Definisi pembangunan berkelanjutan (sustainable development) dalam garis sejarah dapat ditarik ke
tahun 1987, di mana istilah ini digunakan oleh komisi Persatuan Bangsa-Bangsa bidang lingkungan
hidup dan pembangunan seperti yang dikutip dalam Unerman (2011). “Development that meets the
needs of the present without compromising the ability of future generations to meet their own
needs. It contains within it two key concepts: the concept of needs’, in particular the essential needs
of the world’s poor, to which overriding priority should be given; and the idea of limitations imposed
by the state of technology and social organization on the environment’s ability to meet present and
future needs.”

Dengan definisi di atas maka ditegaskan bahwa pembangunan tidak boleh mengorbankan
kelangsungan hidup generasi mendatang. Jika entitas memiliki visi bisnis yang terus berkelanjutan
maka entitas akan memiliki strategi pemikiran jangka panjang dan menghindari kegiatan bisnis
berparadigma mencari laba jangka pendek. Visi keberlanjutan tersebut selanjutnya diturunkan
menjadi tujuan, program, dan aktivitas bisnis yang sesuai dengan prinsip-prinsip keberlanjutan. Visi,
tujuan, program, dan aktivitas tersebut kemudian diungkapkan kepada publik dalam bentuk
pelaporan keberlanjutan atau Sustainability Report (SR).

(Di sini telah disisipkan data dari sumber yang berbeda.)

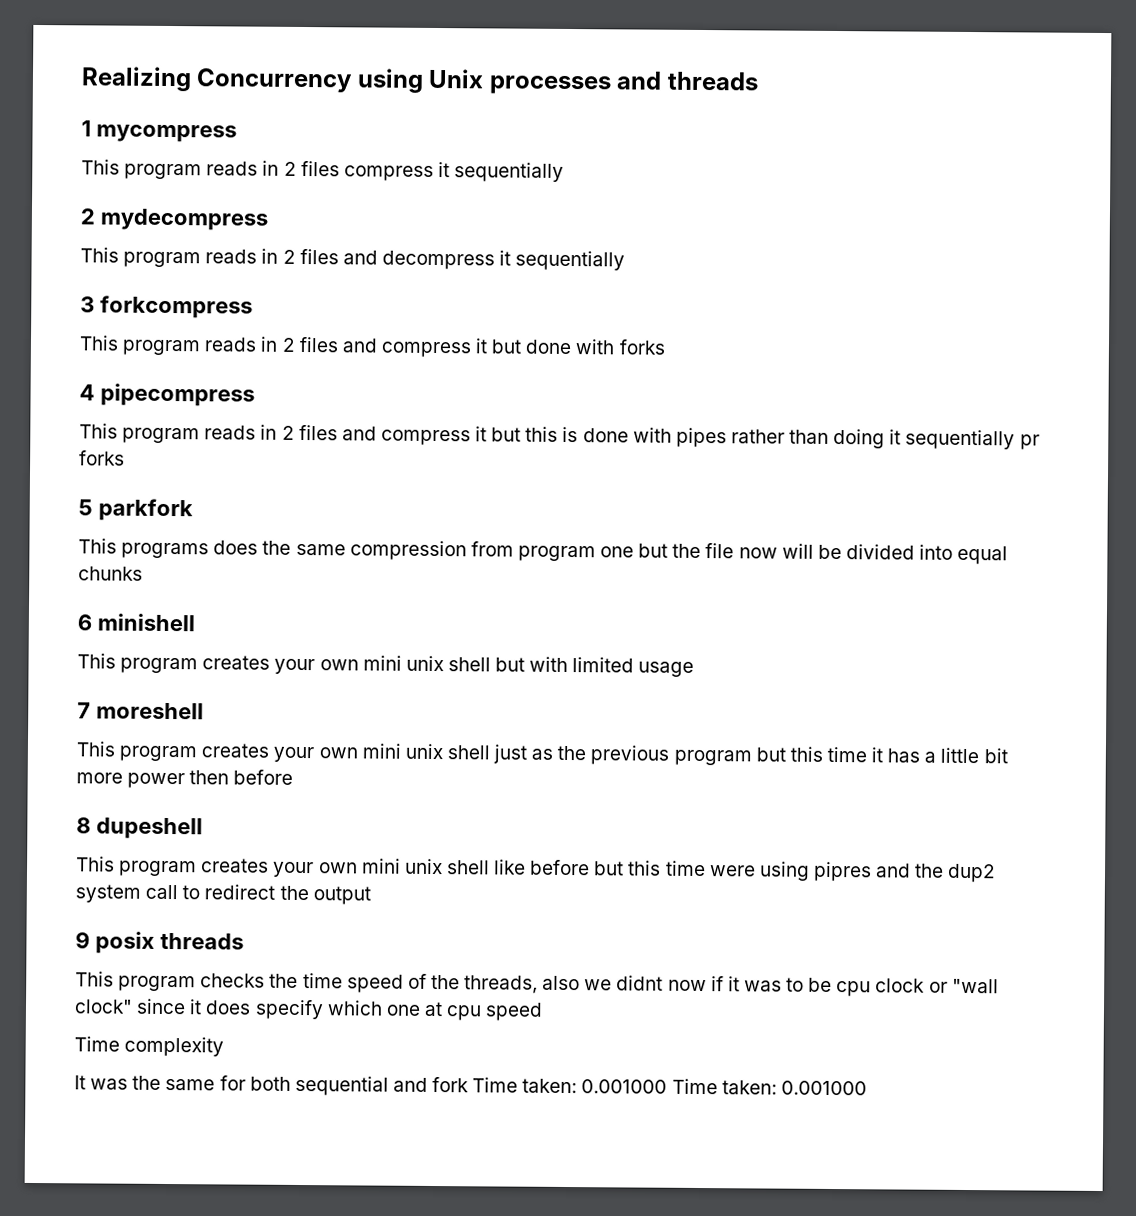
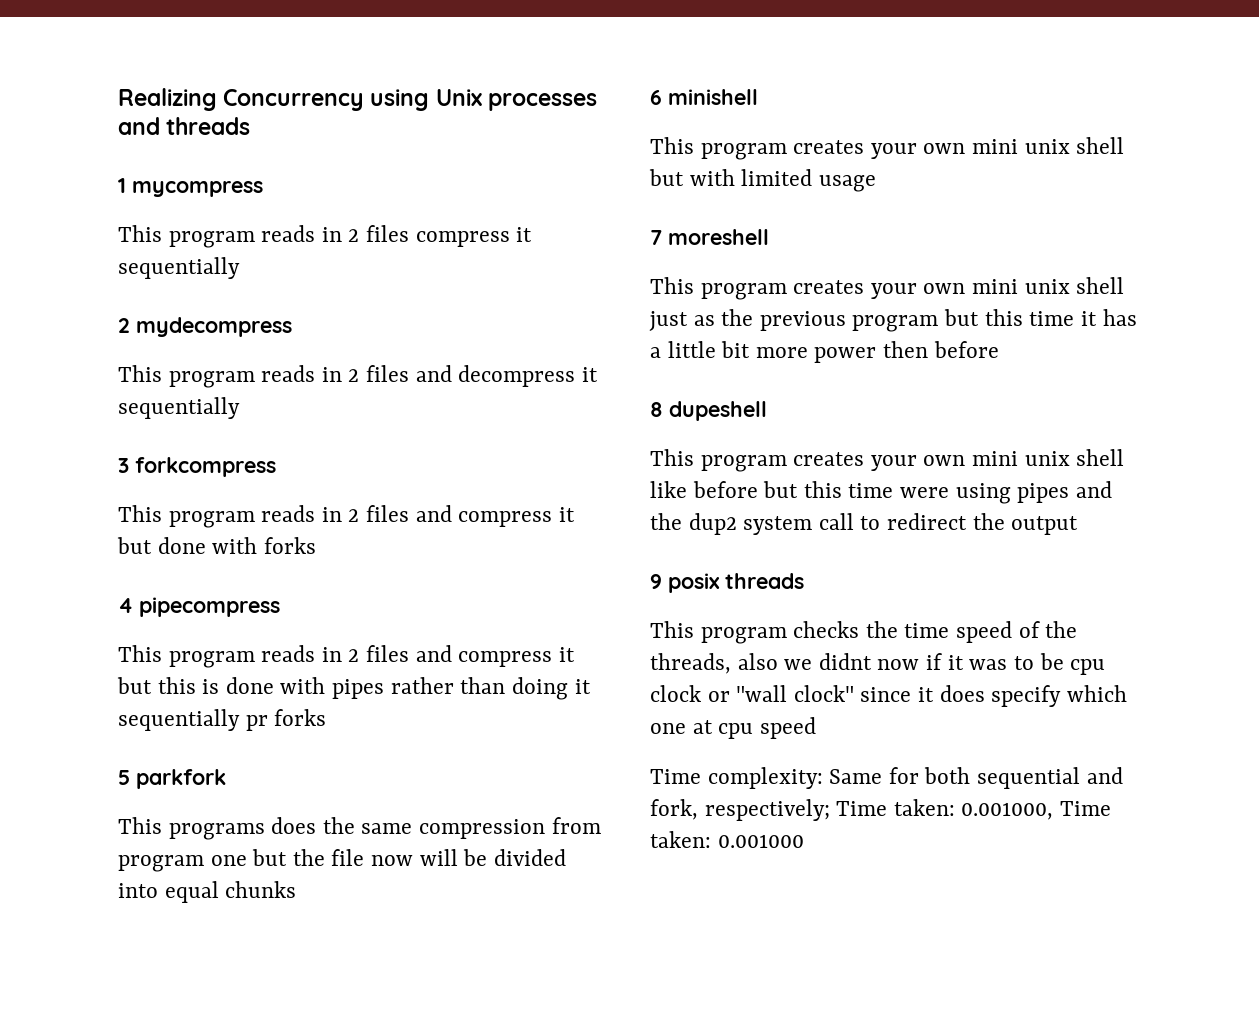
[812,861,872,882] pipres -> [1017,483,1070,503] pipes
[124,1036,225,1057] [74,1075,668,1096] complexity // It was the same for both sequential and fork Time taken: 0.001000 -> [707,767,1123,789] [650,799,1054,821] complexity: Same for both sequential and fork, respectively; Time taken: 0.001000,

Salah satu konsep yang mendasari pelaporan keberlanjutan adalah konsep triple bottom line yang
menjadi lazim di dunia akuntansi pada akhir 1990-an. Konsep ini menganjurkan bahwa fokus dari
proses akuntansi tidak hanya pada transaksi-transaksi keuangan untuk menghasilkan laporan
keuangan. Istilah triple bottom line reporting ini pertama kali dicetuskan oleh John Elkington pada
tahun 1994 dan menganjurkan nilai entitas juga harus diukur dari tanggung jawabnya terhadap
social (people) dan lingkungan (planet) (Elkington 1994).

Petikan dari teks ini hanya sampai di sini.